Perhaps the main topic of discussion is whether or not the postanoxic myoclonus status epilepticus after SEP testing was truly due to the SEP study. To date there have been no studies on the potential association between SEP testing and postanoxic myoclonus status epilepticus. Stimulus-sensitive myoclonus frequently occurs post-anoxia, and considering that hyperexcitability of the sensorimotor cortex is frequently observed, it is possible that the repetitive electrical stimulation of sensory nerves might have induced myoclonic status.
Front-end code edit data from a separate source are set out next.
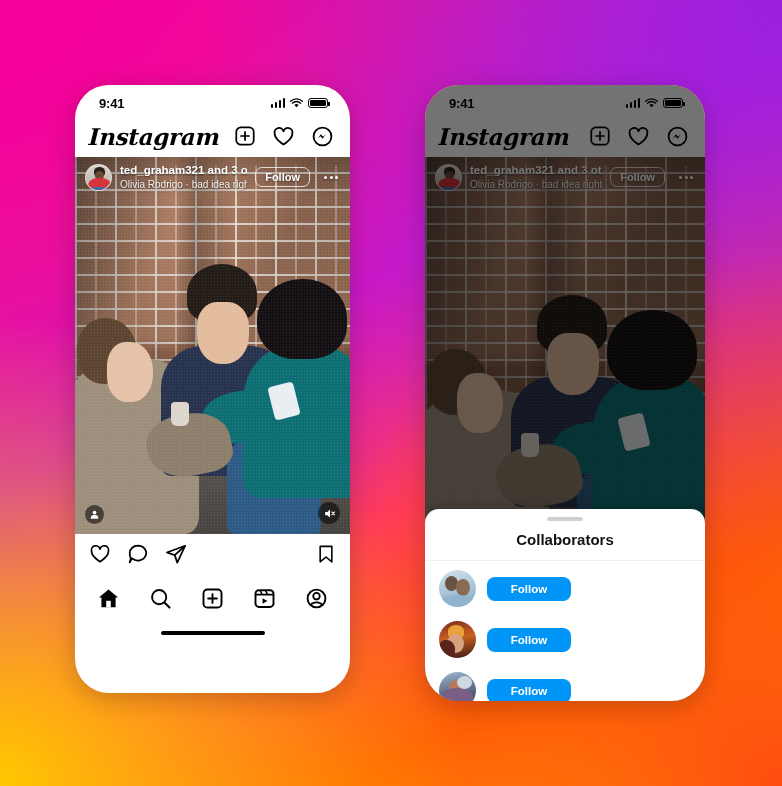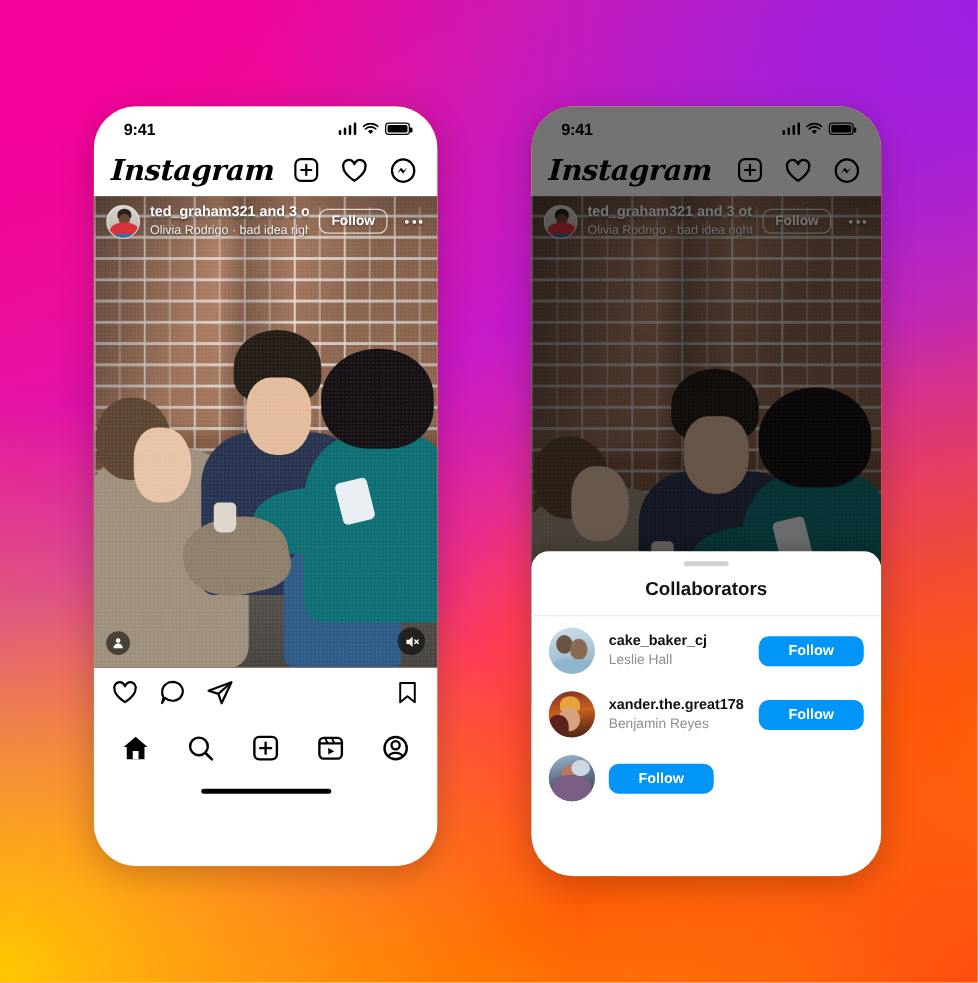"Collaborators" .sheet { height: 260px -> 192px }
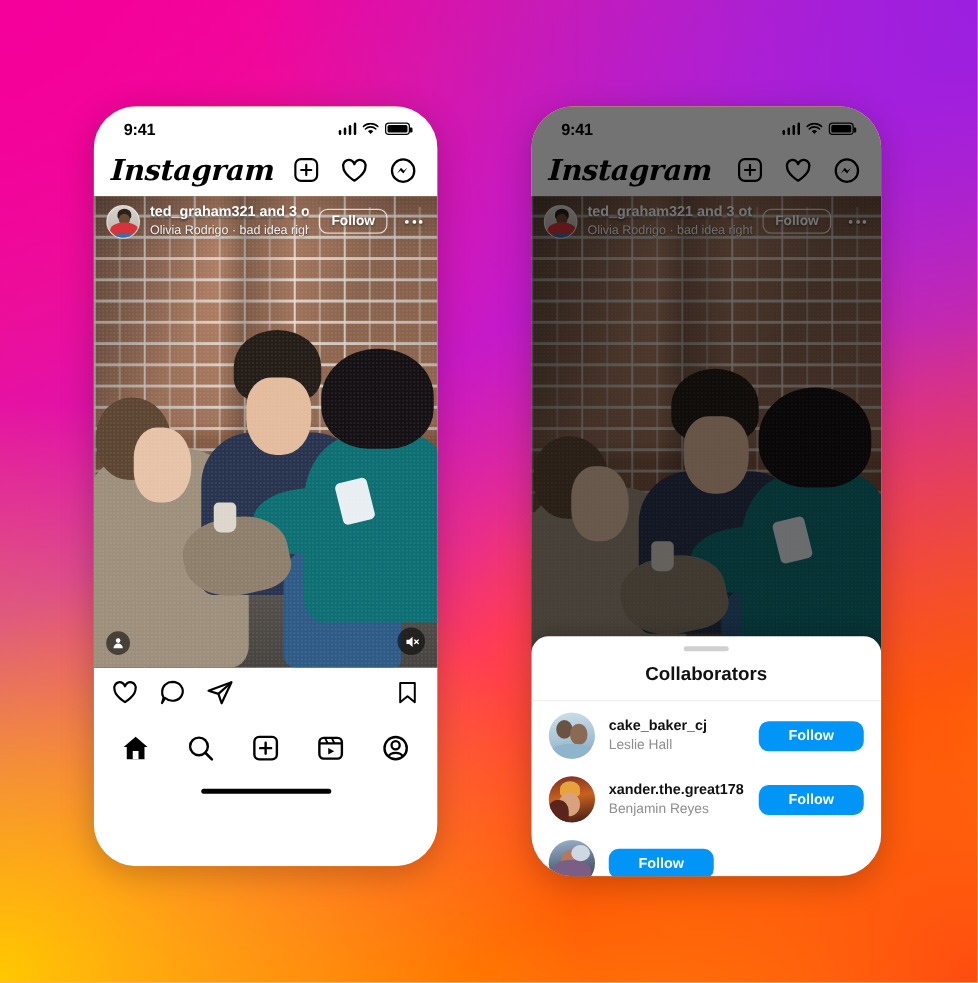"cake_baker_cj" div.collab-text { html: <div> <div>cake_baker_cj</div> <div>Leslie Hall</div> </div> -> none }
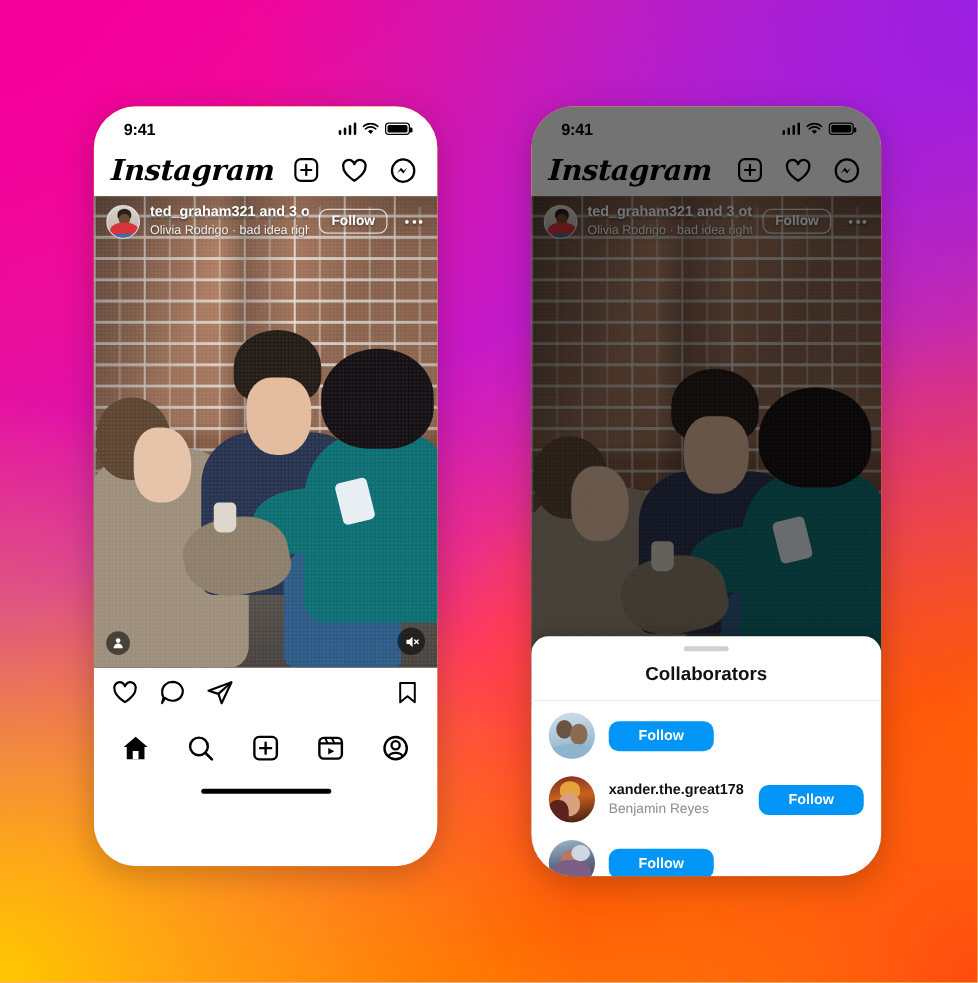"xander.the.great178" div.collab-text { html: <div> <div>xander.the.great178</div> <div>Benjamin Reyes</div> </div> -> none }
One cannot exclude the possibility of this being the nature course of postanoxic myoclonus or the recurrence of myoclonus which improved after decreasing the dose of midazolam, but postanoxic myoclonus has been reported to spontaneously resolve within 5 days in most cases.8 The initial myoclonus seen in this patient resolved within 2 days, which is consistent with its common clinical course, but is unusual for postanoxic myoclonus to recur 5 days post-arrest and persist for 10 days. The majority of cases of chronic postanoxic myoclonus after recovery from anoxia have been reported to demonstrate myoclonus in the acute phase, and in this case the patient might have progressed to chronic postanoxic myoclonus with time. However, neurologically this patient did not recover, demonstrating repeated resolution of myoclonus within 10 days, which differs from chronic postanoxic myoclonus in general.

SEP testing may provoke post-anoxic myoclonic status epilepticus. Future studies are required to assess the frequency and risk factors, whether or not SEP is safe to perform in patients who have demonstrated postanoxic myoclonus, or if the underlying condition of amyotrophic lateral sclerosis had attributed to this phenomenon or not.